### Prompt:
Keep only those lines of the records that include the string "市级监督".

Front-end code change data
....

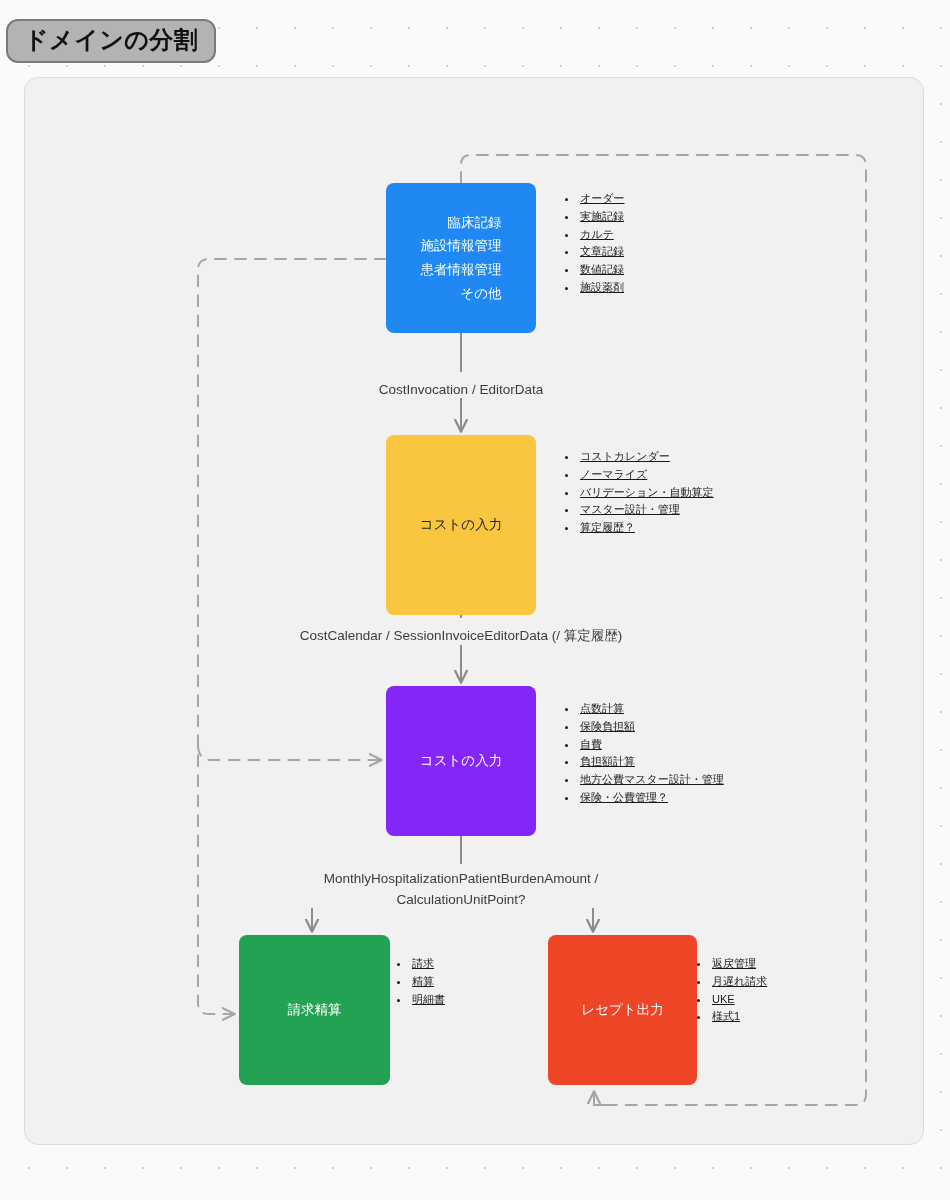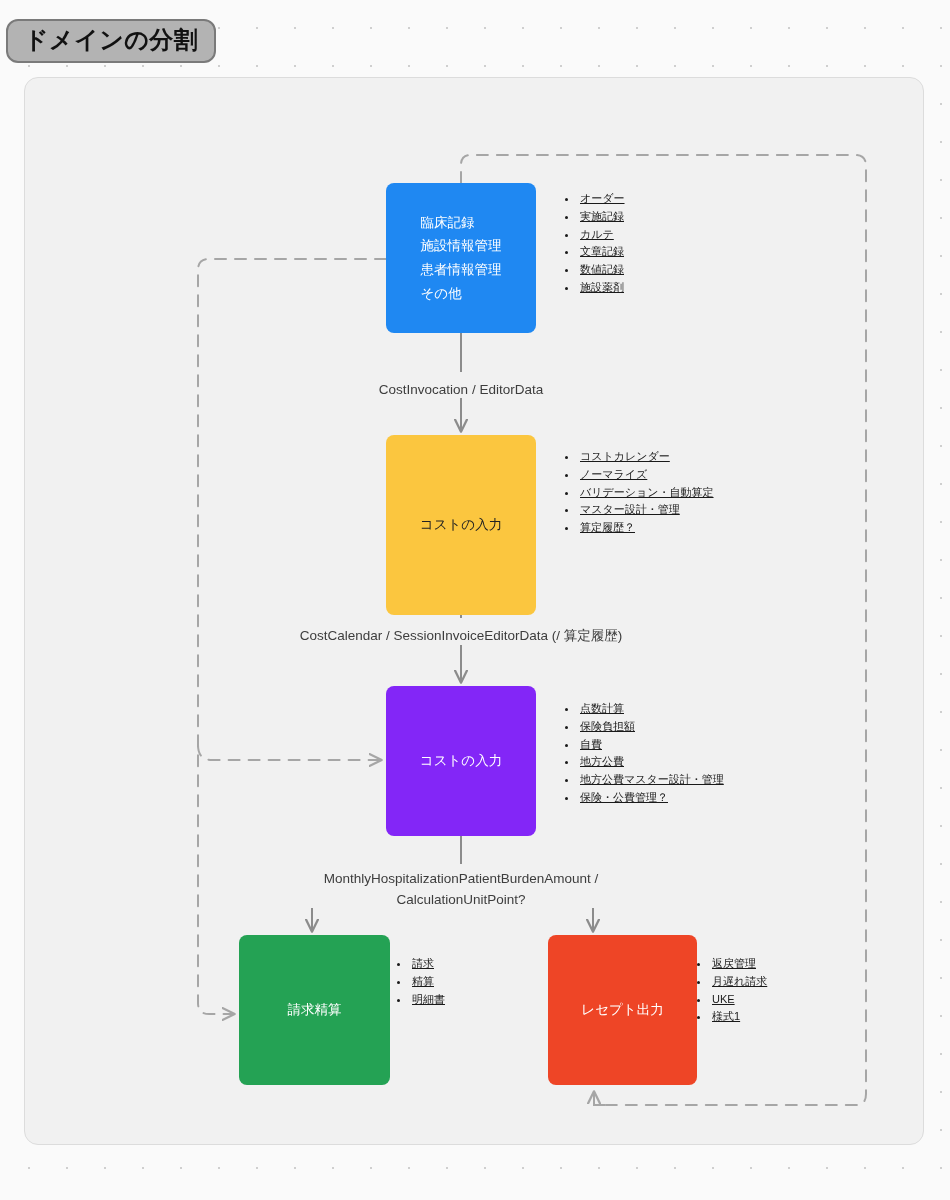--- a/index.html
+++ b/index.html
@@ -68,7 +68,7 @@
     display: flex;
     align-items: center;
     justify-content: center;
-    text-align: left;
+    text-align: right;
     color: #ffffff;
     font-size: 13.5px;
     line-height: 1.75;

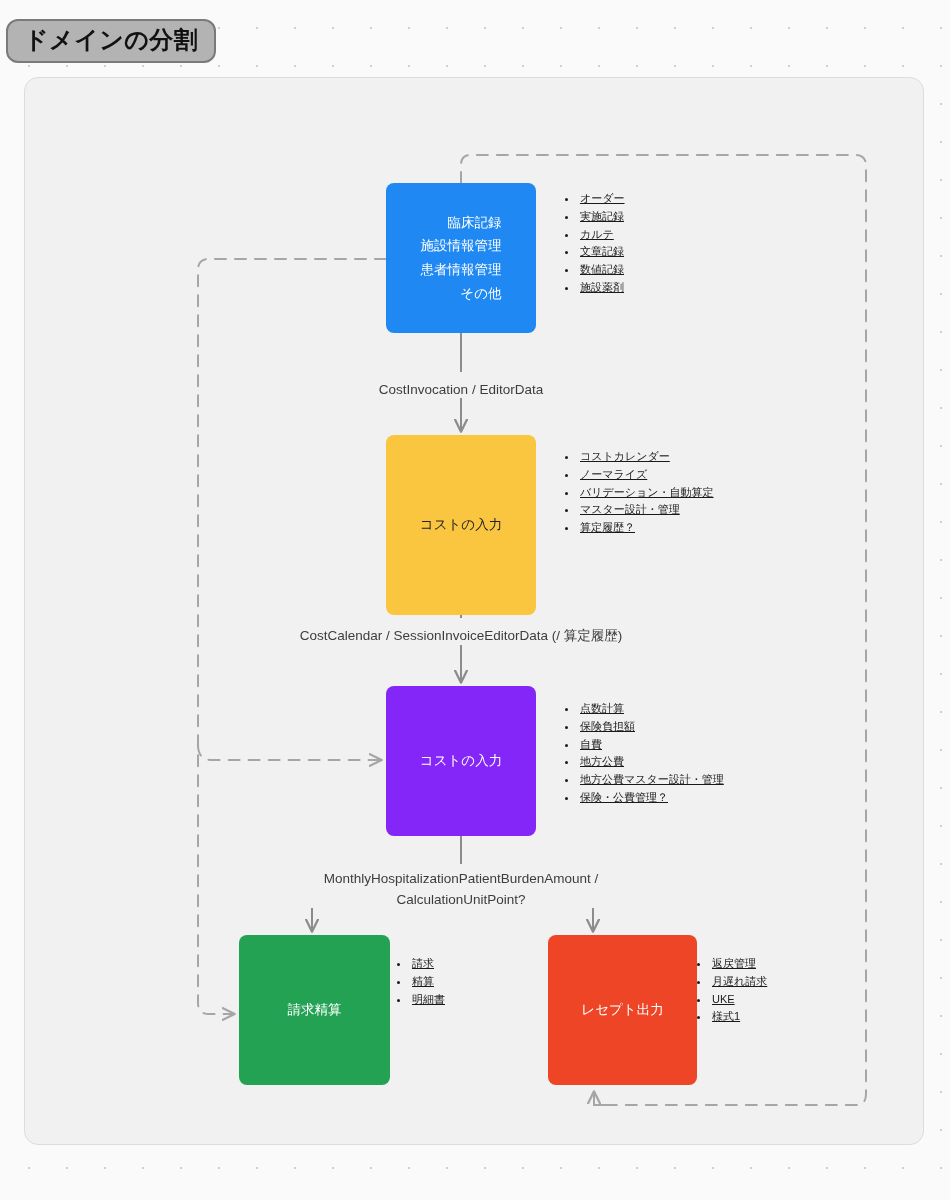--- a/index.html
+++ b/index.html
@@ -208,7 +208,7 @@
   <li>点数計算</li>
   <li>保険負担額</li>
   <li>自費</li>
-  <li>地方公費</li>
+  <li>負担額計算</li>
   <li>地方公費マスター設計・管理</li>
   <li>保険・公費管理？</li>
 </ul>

....

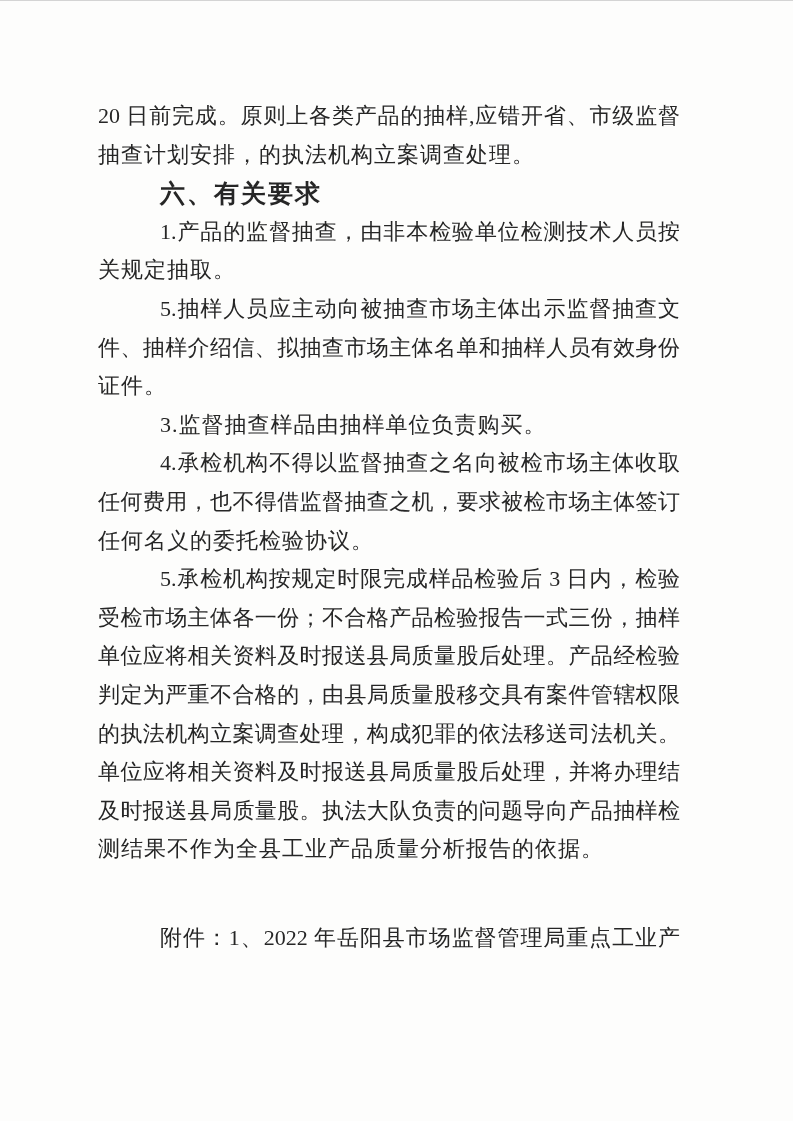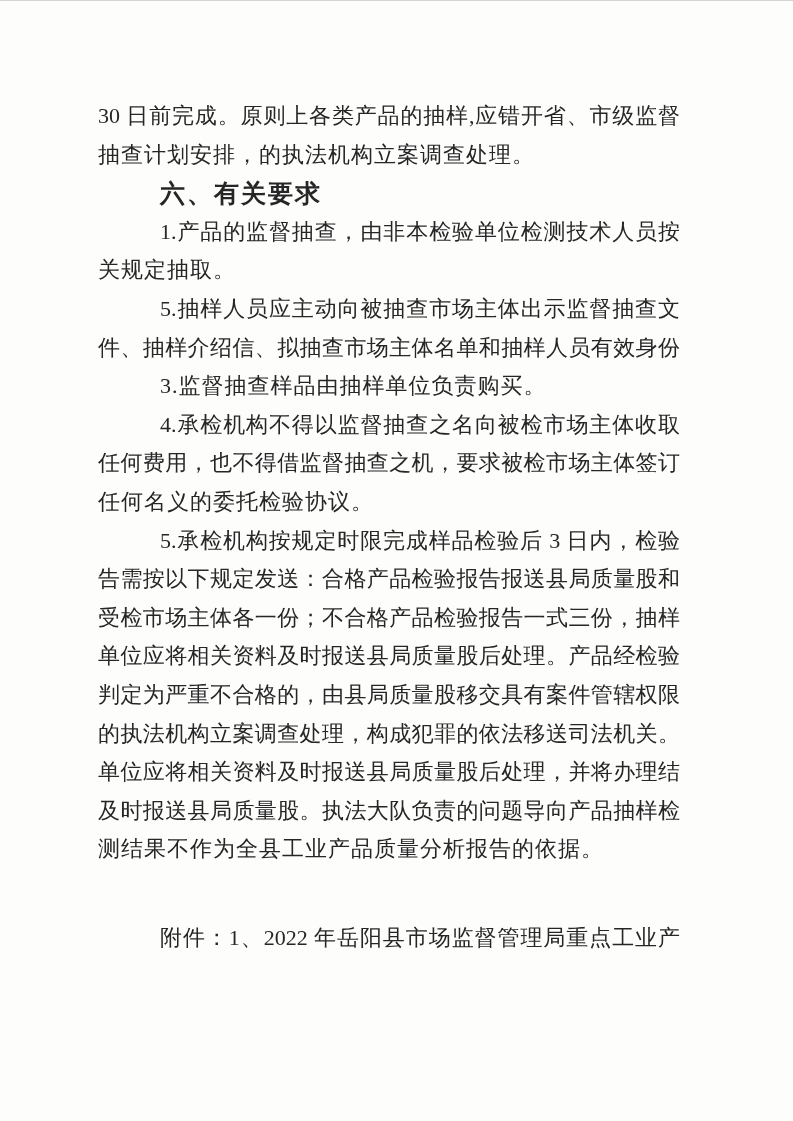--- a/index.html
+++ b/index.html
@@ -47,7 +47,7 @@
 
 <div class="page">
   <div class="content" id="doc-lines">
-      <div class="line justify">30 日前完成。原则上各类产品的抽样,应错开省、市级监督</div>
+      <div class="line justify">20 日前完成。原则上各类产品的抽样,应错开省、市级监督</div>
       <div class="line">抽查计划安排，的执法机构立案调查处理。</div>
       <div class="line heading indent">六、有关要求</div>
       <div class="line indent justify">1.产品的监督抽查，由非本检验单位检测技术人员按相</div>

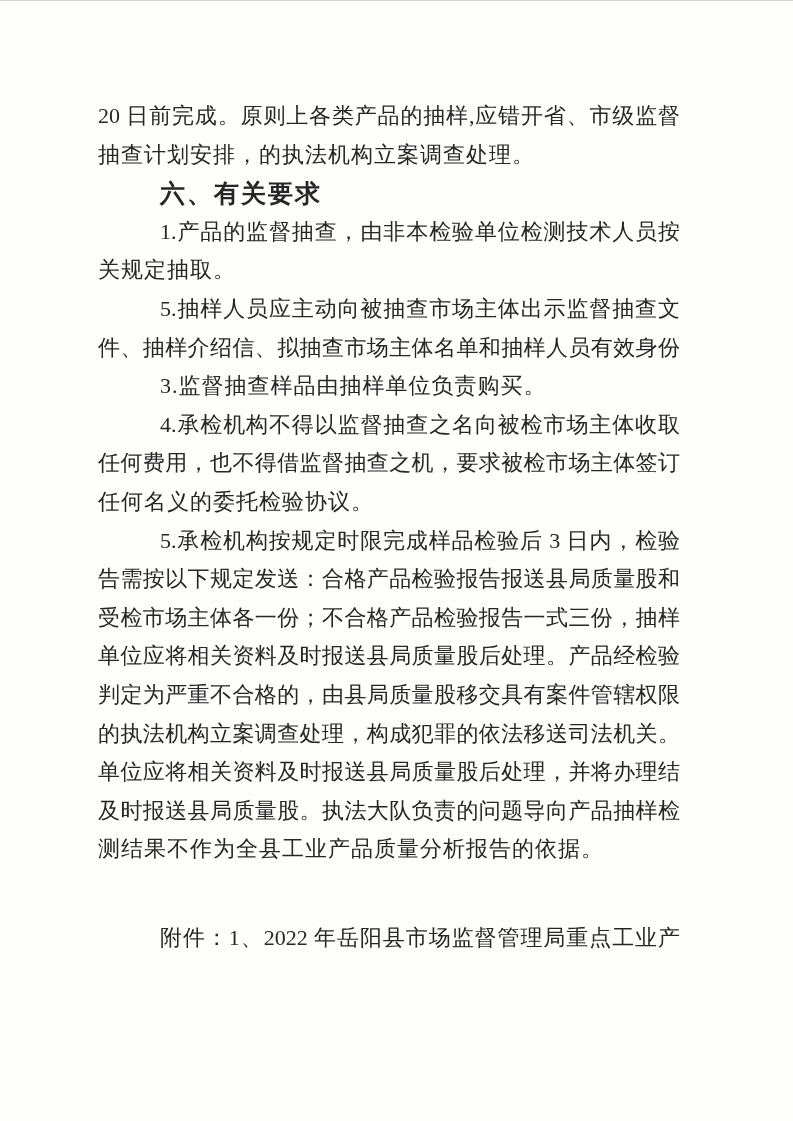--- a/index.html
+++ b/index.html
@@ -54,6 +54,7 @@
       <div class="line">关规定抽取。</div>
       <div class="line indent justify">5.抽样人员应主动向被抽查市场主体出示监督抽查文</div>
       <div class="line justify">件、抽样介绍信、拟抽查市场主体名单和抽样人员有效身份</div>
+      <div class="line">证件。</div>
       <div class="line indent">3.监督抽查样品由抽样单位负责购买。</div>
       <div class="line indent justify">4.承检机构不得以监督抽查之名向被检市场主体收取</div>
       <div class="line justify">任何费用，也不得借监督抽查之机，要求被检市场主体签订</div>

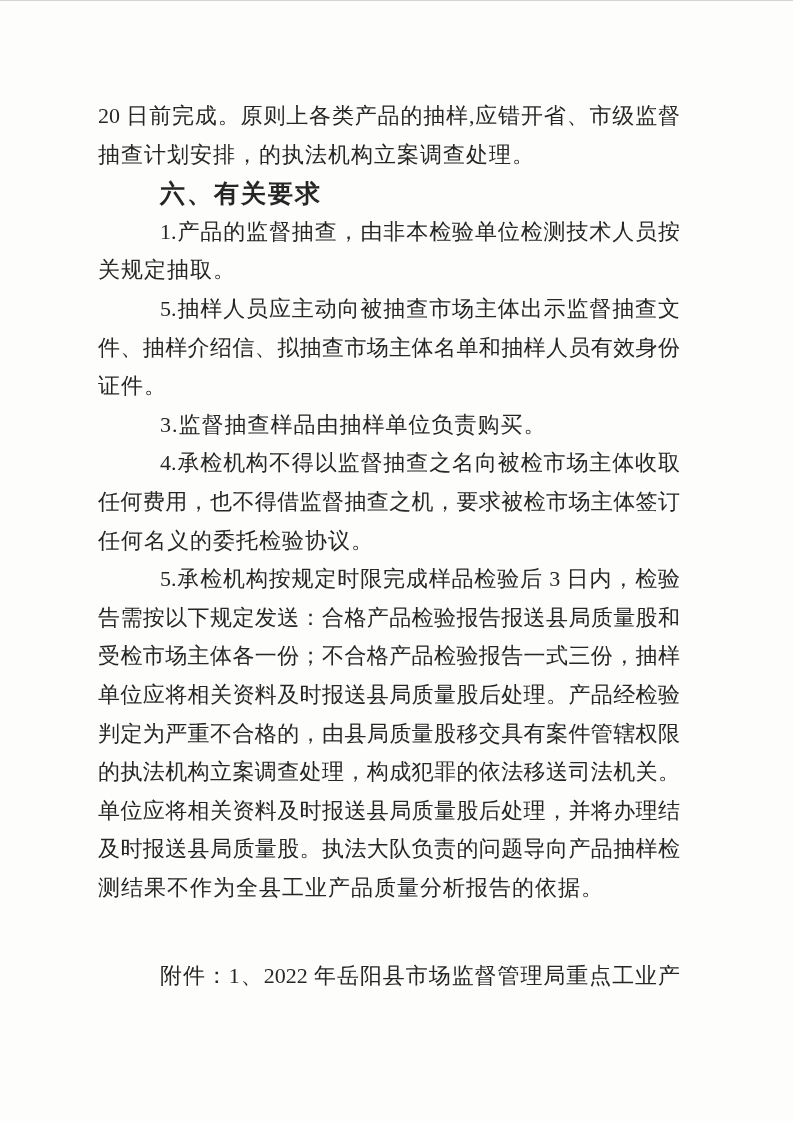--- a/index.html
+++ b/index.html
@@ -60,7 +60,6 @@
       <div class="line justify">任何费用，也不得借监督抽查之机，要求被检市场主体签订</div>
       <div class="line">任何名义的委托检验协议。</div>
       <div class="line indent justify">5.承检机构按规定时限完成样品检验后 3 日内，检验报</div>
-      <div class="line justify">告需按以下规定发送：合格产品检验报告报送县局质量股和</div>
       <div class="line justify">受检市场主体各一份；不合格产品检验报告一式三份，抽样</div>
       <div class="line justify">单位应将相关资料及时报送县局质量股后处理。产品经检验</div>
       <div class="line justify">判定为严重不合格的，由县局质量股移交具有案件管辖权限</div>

....

### The completed task:
-      <div class="line justify">30 日前完成。原则上各类产品的抽样,应错开省、市级监督</div>
+      <div class="line justify">20 日前完成。原则上各类产品的抽样,应错开省、市级监督</div>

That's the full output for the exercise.